Who's afraid of the big, bad Net?

Sick of the incessant hysteria about Internet insecurity? Here's a quick list of frequently asked questions (FAQ) on who's scaring us, how safe theNet really is, and who the real scaredy-cats are.

Instead of the familiar FAQ, call this an antidote to FAQs, those Frequently Asserted (but) Questionable Statements.

Isn't concern about Internet security hampering the growth of e-commerce?
Yes and no. Certainly people who haven't used the Internet may be scared off from buying online or from going online at all.

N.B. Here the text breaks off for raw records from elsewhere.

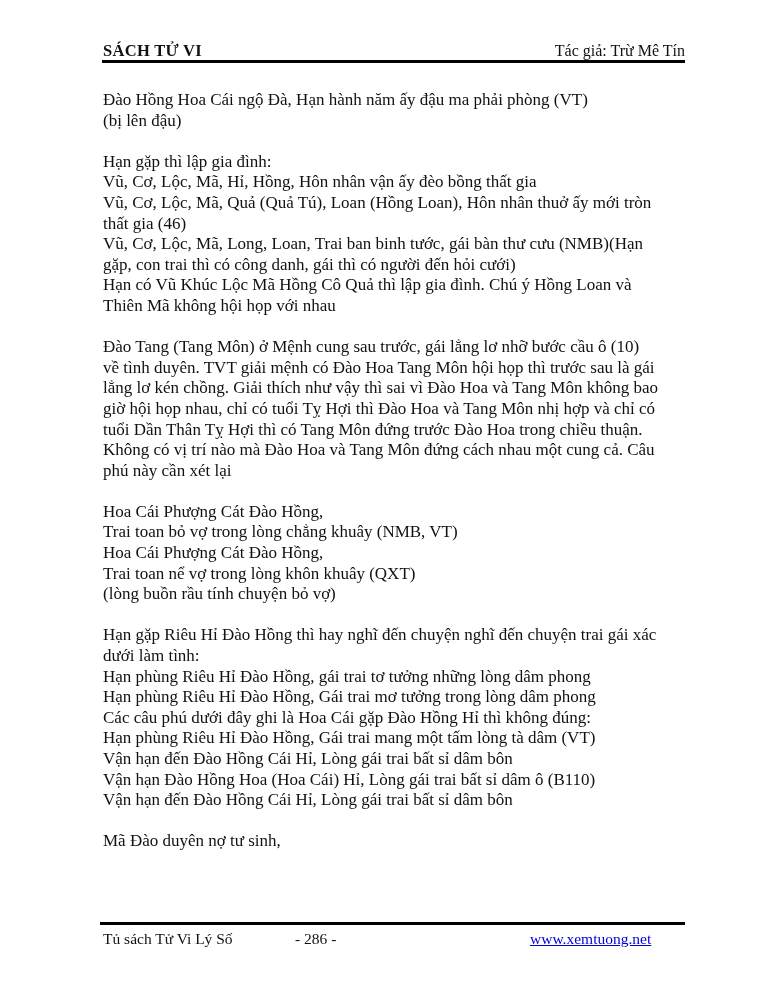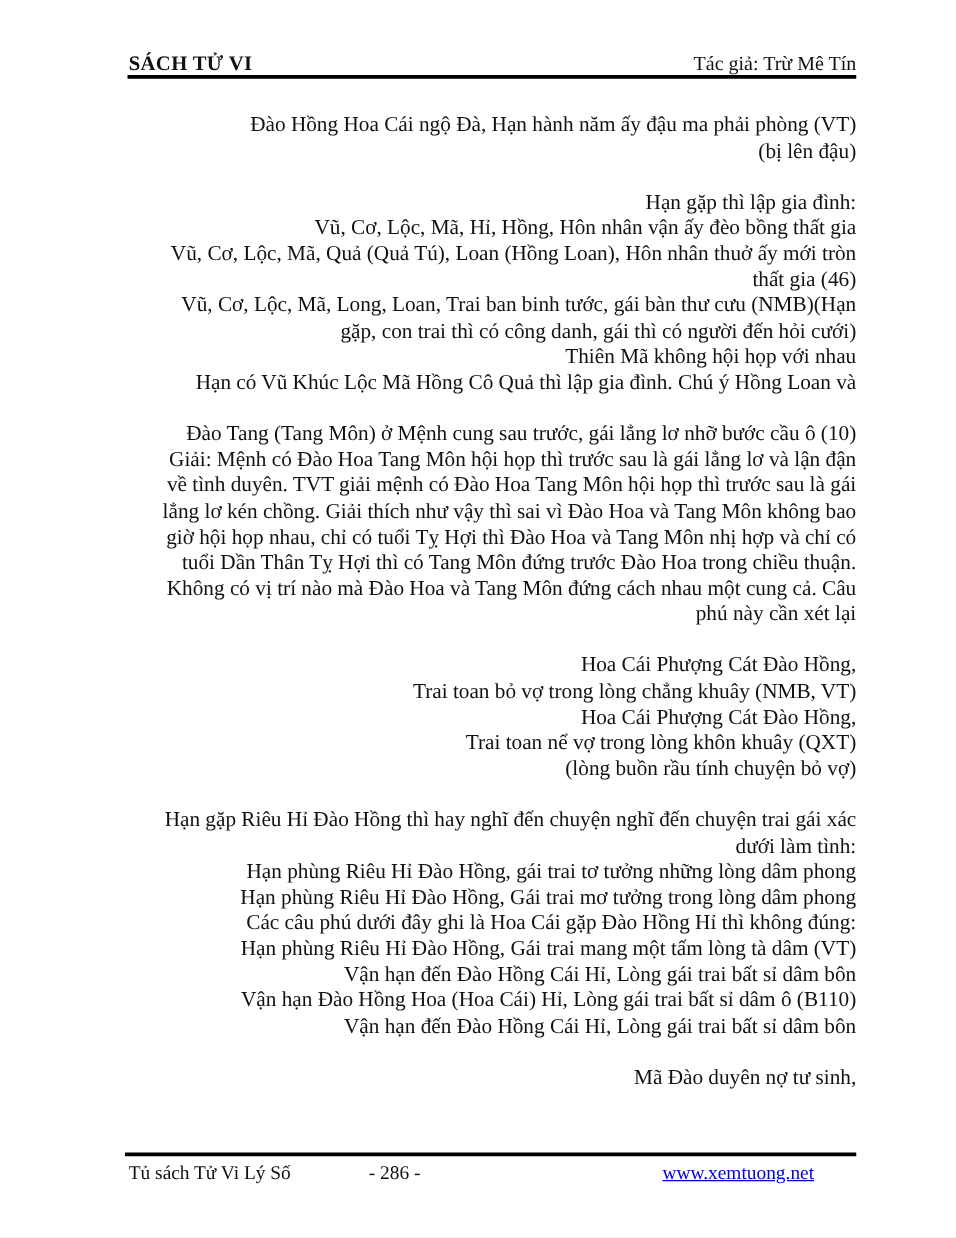"Đào Hồng Hoa Cái ngộ" .paragraph { text-align: right -> none }
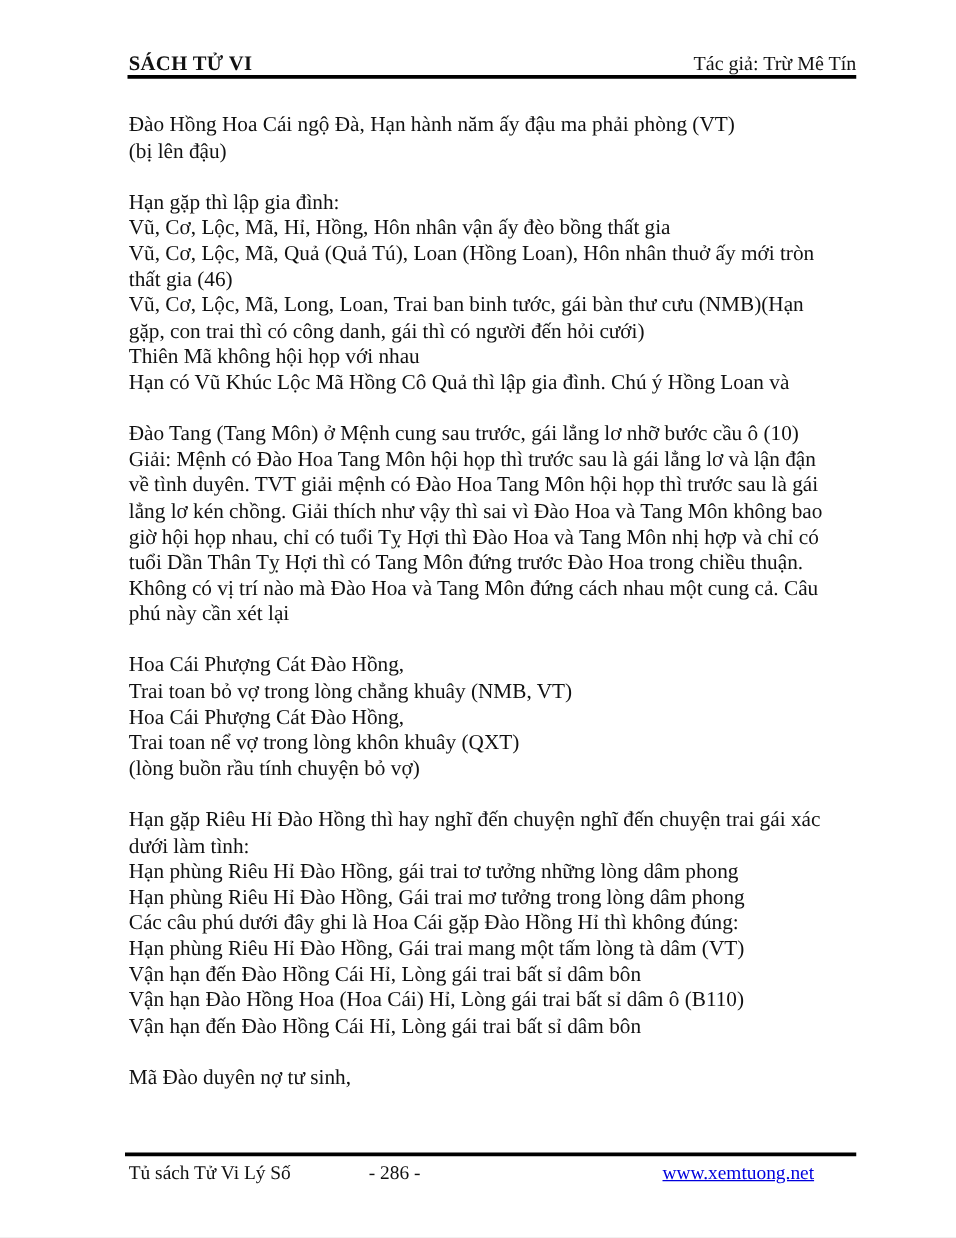"Thiên Mã không hội họp" div.line { order: before "Hạn có Vũ Khúc Lộc" -> after "Hạn có Vũ Khúc Lộc" }
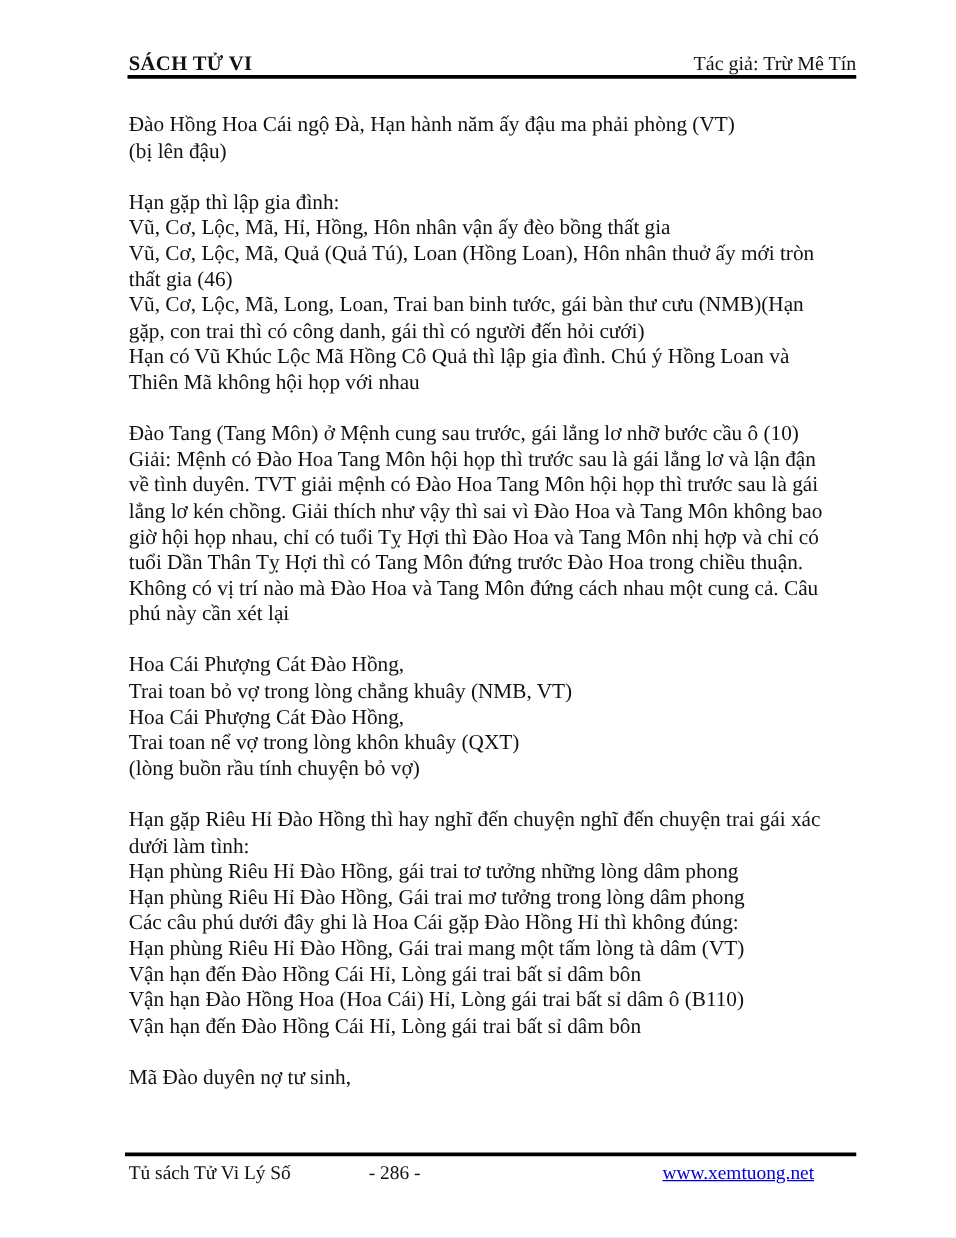"Giải: Mệnh có Đào Hoa" div.line { html: <div>Giải: Mệnh có Đào Hoa Tang Môn hội họp thì trước sau là gái lẳng lơ và lận đận</div> -> none }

But for veteran Net users, familiarity with the medium is breeding comfort. Recent surveys of both consumers and business users report two seemingly contradictory findings: Users say they're concerned about security, but they're buying more and more on the Net.

Where's all this scare talk coming from,
anyway?
Journalists and Internet security companies are the chief purveyors. Ever since New York Times' John Markoff began covering crypto and Internet security three years ago, the "Internet insecurity" story has been an often-superficial staple of both consumer and technology journalism.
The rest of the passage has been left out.